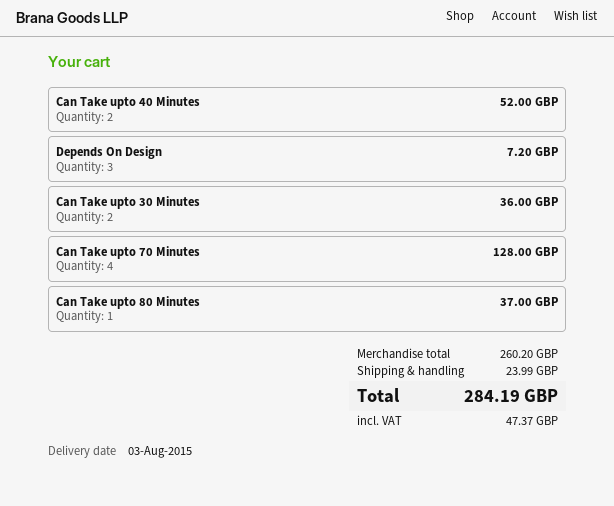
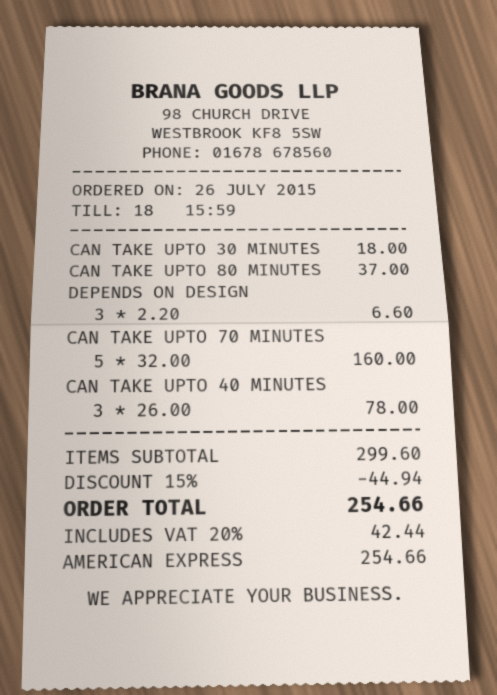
Can Take upto 40 Minutes: 2 for 52.00 -> 3 for 78.00
Depends On Design: 3 for 7.20 -> 3 for 6.60
Can Take upto 30 Minutes: 2 for 36.00 -> 1 for 18.00
Can Take upto 70 Minutes: 4 for 128.00 -> 5 for 160.00
subtotal: 260.20 -> 299.60
discount: none -> 15% = 44.94
shipping: 23.99 -> none
tax: 47.37 -> 42.44
total: 284.19 -> 254.66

____________________

Task goal: Show every line above where "upto" is found.

Solution to the problem:
Can Take upto 40 Minutes: 2 for 52.00 -> 3 for 78.00
Can Take upto 30 Minutes: 2 for 36.00 -> 1 for 18.00
Can Take upto 70 Minutes: 4 for 128.00 -> 5 for 160.00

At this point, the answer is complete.